TASK DESCRIPTION —
Reproduce the entries exactly, but keep the pictures out of the copy.

DATA RECORDS —
━━━

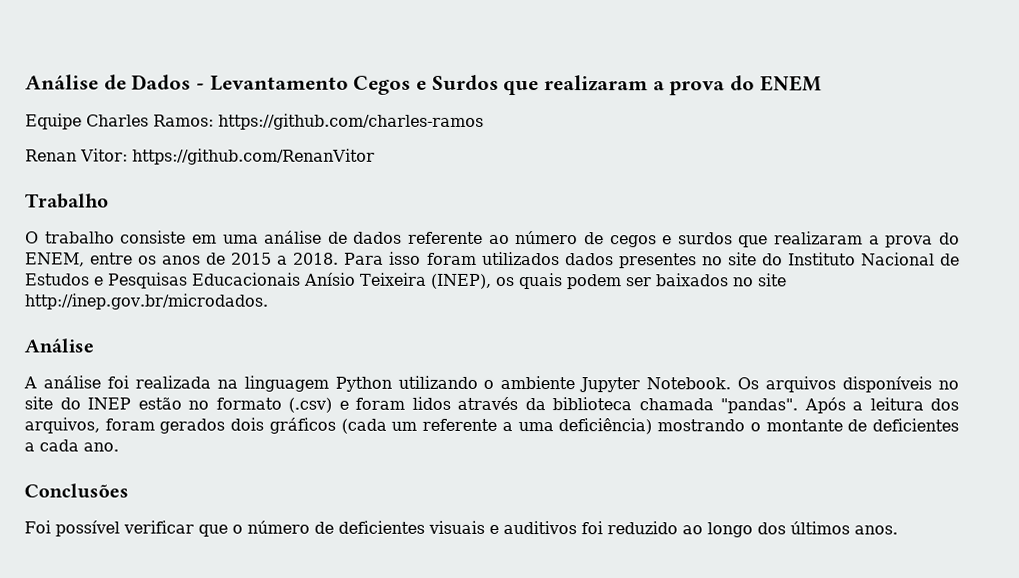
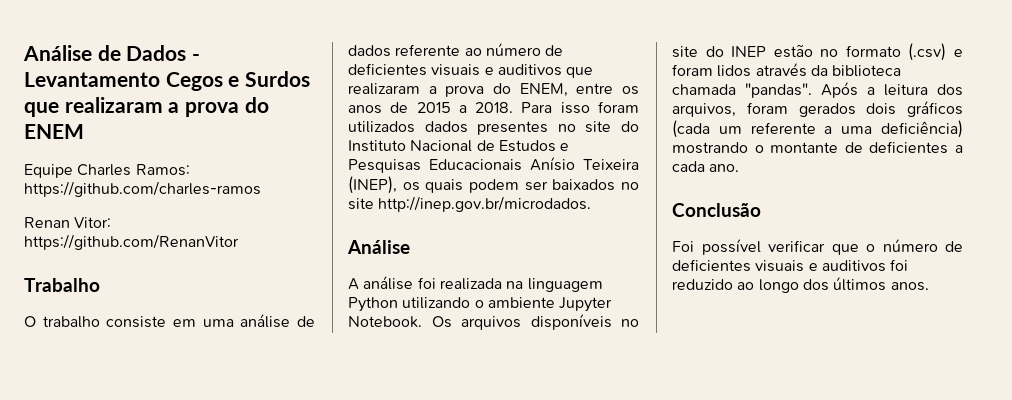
[609,232,733,248] cegos e surdos -> [348,63,562,76] deficientes visuais e auditivos
[24,483,129,499] Conclusões -> [672,203,761,217] Conclusão

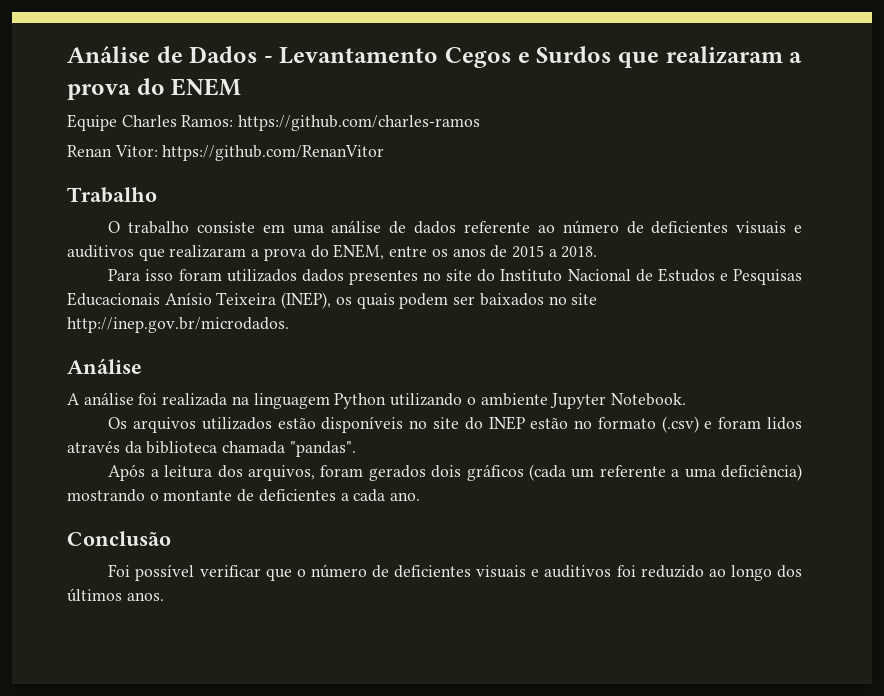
(514, 107) none -> (598, 252) //
(422, 322) none -> (686, 399) //
(521, 323) none -> [201,417,316,430] utilizados estão
(812, 90) none -> (356, 449) //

━━━

OUTPUT BELOW —
[609,232,733,248] cegos e surdos -> [348,63,562,76] deficientes visuais e auditivos
[24,483,129,499] Conclusões -> [672,203,761,217] Conclusão

(514, 107) none -> (598, 252) //
(422, 322) none -> (686, 399) //
(521, 323) none -> [201,417,316,430] utilizados estão
(812, 90) none -> (356, 449) //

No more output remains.